Machen wir uns also nichts vor:

In ihren bisherigen Amtszeiten in Westfalen-Lippe hat Overwiening nichts unversucht gelassen, die Opposition in Münster entweder mundtot zu machen oder sie aber (immer bei eigener absoluter Mehrheit.... :-)) so stark mit ihrer eigenen Mehrheits-Vorstandsarbeit zu verbinden, dass eine vorausschauende, lebendige und tatkräftige Problembewältigung abgewürgt wurde.
Die sinkenden Apothekenzahlen auch in Westfalen-Lippe und die unbefriedigenden Ergebnisse ihrer „intensiven Gespräche“ mit den Gesundheitsministern auf Landes- und Bundesebene sprechen Bände.
Und das Verhältnis zur Ärzteschaft: Zwar große mediale ‚Baumberger Gespräche’ — aber ohne nachhaltige Veränderungen an der Basis und für die Basis.
Und ihre vorgeschobenen Bekenntnisse zu Transparenz: Reine Fassade! Was erfahren wir in WL bislang von all ihren jahrelangen „Aktivitäten“ in den diversen Gremien und Ausschüssen in Berlin und über den wirtschaftenden „Konzern ABDA“ denn wirklich?
Nichts!

Mit einer Präsidentin Overwiening wird sich in den nächsten 4 Jahren weder die ABDA ändern noch die Uneinigkeit zwischen den Mitgliedsorganisationen noch die Situation der Apothekerschaft politisch wie wirtschaftlich - geschweige denn unser Verhältnis zu den vermeintlich so mächtigen Standeszertretern bei ABDA, BAK und DAV in Berlin.

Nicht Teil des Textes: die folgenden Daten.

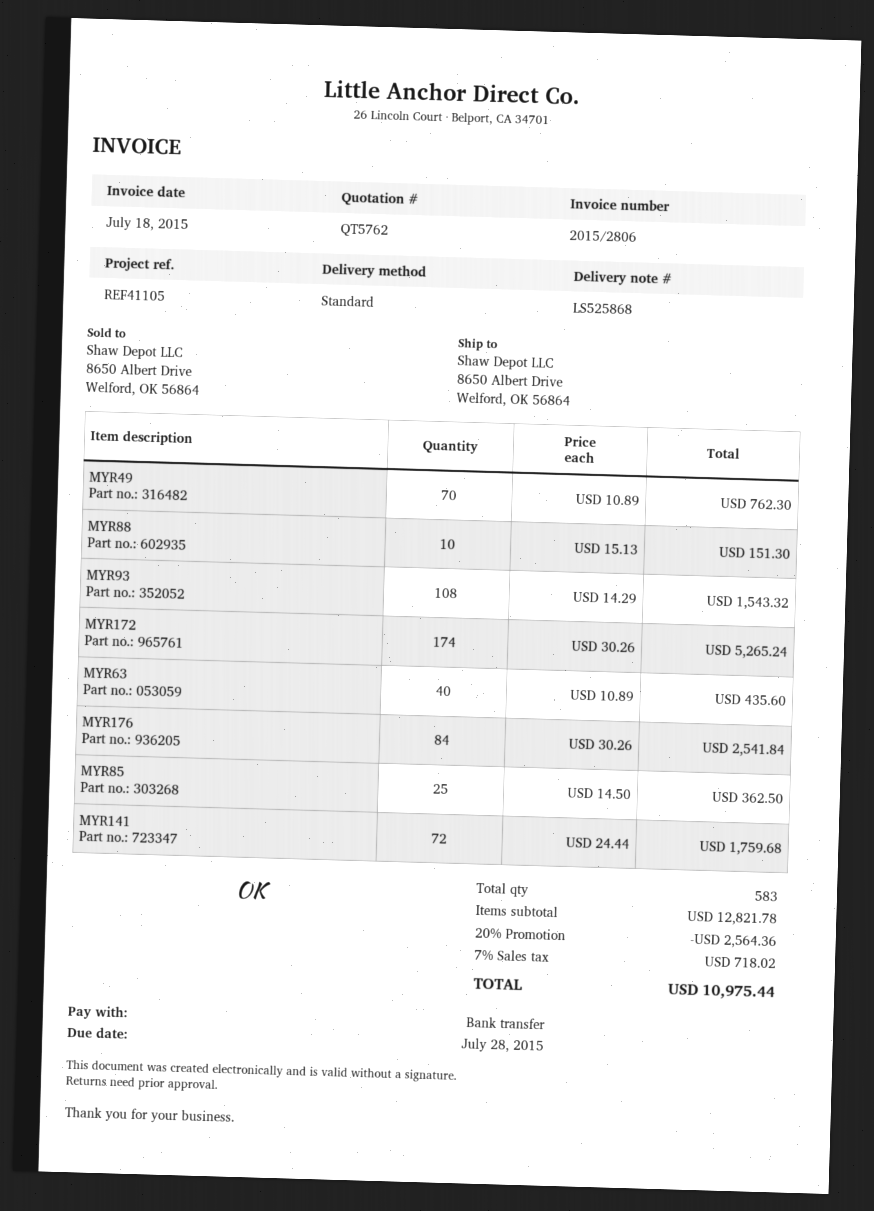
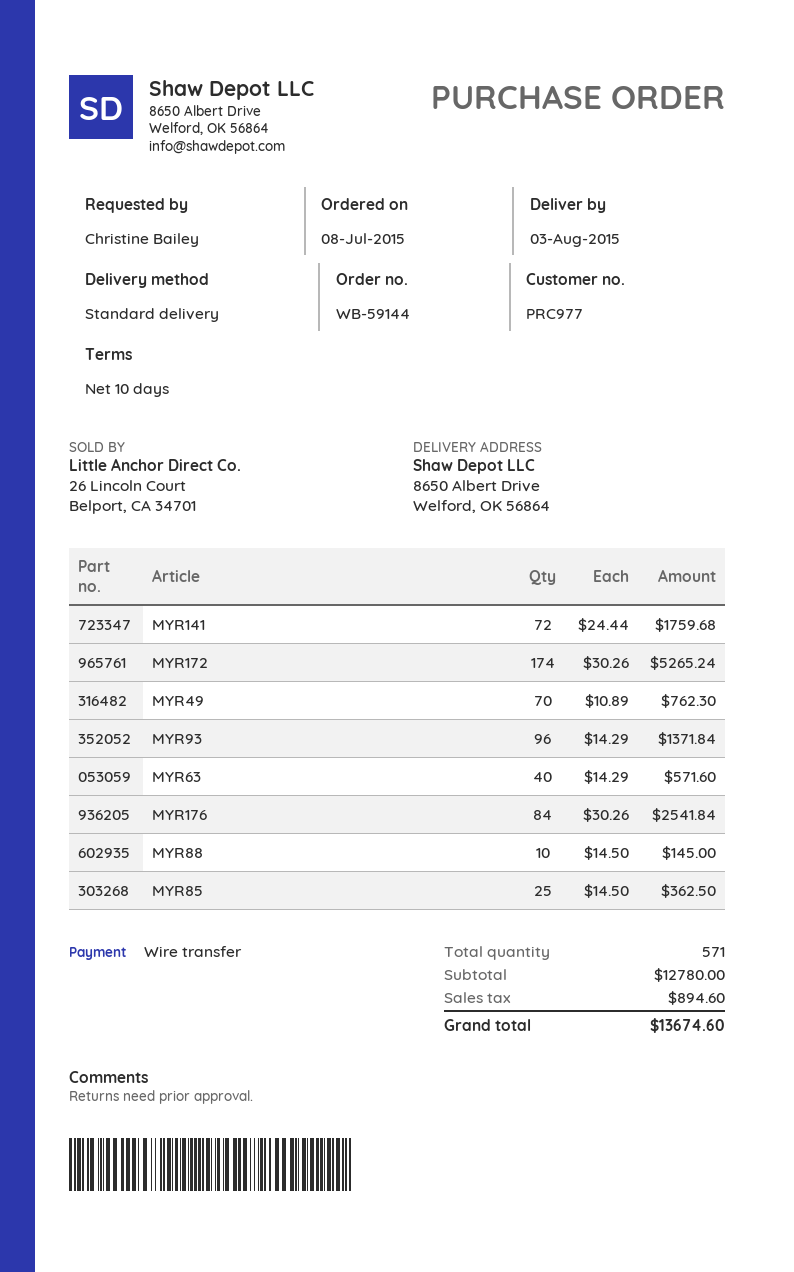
MYR88: 10 x 15.13 = 151.30 -> 10 x 14.50 = 145.00
MYR93: 108 x 14.29 = 1543.32 -> 96 x 14.29 = 1371.84
MYR63: 40 x 10.89 = 435.60 -> 40 x 14.29 = 571.60
total quantity: 583 -> 571
subtotal: 12821.78 -> 12780.00
discount: 20% = 2564.36 -> none
tax: 718.02 -> 894.60
total: 10975.44 -> 13674.60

Mit Overwiening hallt also allenfalls ein anderer (übrigens gar nicht mal so) „neuer“ Name in der Echokammer apothekerlicher Untätigkeit und Selbstbeweihräucherung namens ABDA!

Mit Overwiening ändert sich bei der Apothekerschaft allenfalls die Tonhöhe - aber nichts an deren Situation.
Alles bleibt, wie es ist - nur mit mehr Overwiening’schem Trara, Tamtam - und Pathos.
Na dann viel Spaß ...
Und aufgepasst, dass sich das vermeintliche Traumschiff nicht als Alptraum-Schiff „Titanic“ herausstellt...
Die Politik und das wankelmütige und von den Problemen der Basis abgehobene Auftreten unserer Standes-Oberen lassen die Eisberge schneller kalben, als man ABDA ausspricht...

» Auf diesen Kommentar antworten | 2 Antworten

AW: Friedemann Schmidt war nun wahrlich kein

von Sabine Schneider am 03.01.2021 um 14:19 Uhr

Wahre Worte !

AW: Friedemann Schmidt war nun wahrlich kein

von Ulrich Ströh am 03.01.2021 um 21:15 Uhr

Na ja, bei aller möglicherweise berechtigter Kritik über Traumschiffe in Berlin:

Den neugewählten Standesvertretern sollte in den ersten 100 Tagen die Chance eingeräumt werden ,Veränderungen und Resultate vorweisen zu können...

Kann nur besser werden, es muß zukünftig geliefert werden.